Begin with the line that holds "[576,205,664,217] recommend ->" and repeat each line after it exactly, ending with the last line of the listing.

----

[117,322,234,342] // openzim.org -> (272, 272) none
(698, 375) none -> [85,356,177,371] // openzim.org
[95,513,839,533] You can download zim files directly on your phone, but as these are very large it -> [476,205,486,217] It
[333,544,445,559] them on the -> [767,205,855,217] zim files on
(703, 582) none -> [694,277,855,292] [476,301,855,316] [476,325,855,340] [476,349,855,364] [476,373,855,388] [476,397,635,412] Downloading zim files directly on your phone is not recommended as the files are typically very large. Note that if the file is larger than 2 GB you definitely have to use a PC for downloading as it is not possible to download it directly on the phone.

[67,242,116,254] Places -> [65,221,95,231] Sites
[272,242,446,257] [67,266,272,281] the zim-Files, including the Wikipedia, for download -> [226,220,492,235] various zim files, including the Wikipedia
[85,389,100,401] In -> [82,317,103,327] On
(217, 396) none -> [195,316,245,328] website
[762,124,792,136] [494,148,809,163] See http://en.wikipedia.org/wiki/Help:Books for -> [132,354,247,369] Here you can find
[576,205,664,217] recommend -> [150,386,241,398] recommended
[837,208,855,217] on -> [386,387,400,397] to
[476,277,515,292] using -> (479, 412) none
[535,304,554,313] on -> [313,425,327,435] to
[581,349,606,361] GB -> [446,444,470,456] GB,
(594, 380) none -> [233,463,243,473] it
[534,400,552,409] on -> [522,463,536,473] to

----

COMPLETED TASK:
[576,205,664,217] recommend -> [150,386,241,398] recommended
[837,208,855,217] on -> [386,387,400,397] to
[476,277,515,292] using -> (479, 412) none
[535,304,554,313] on -> [313,425,327,435] to
[581,349,606,361] GB -> [446,444,470,456] GB,
(594, 380) none -> [233,463,243,473] it
[534,400,552,409] on -> [522,463,536,473] to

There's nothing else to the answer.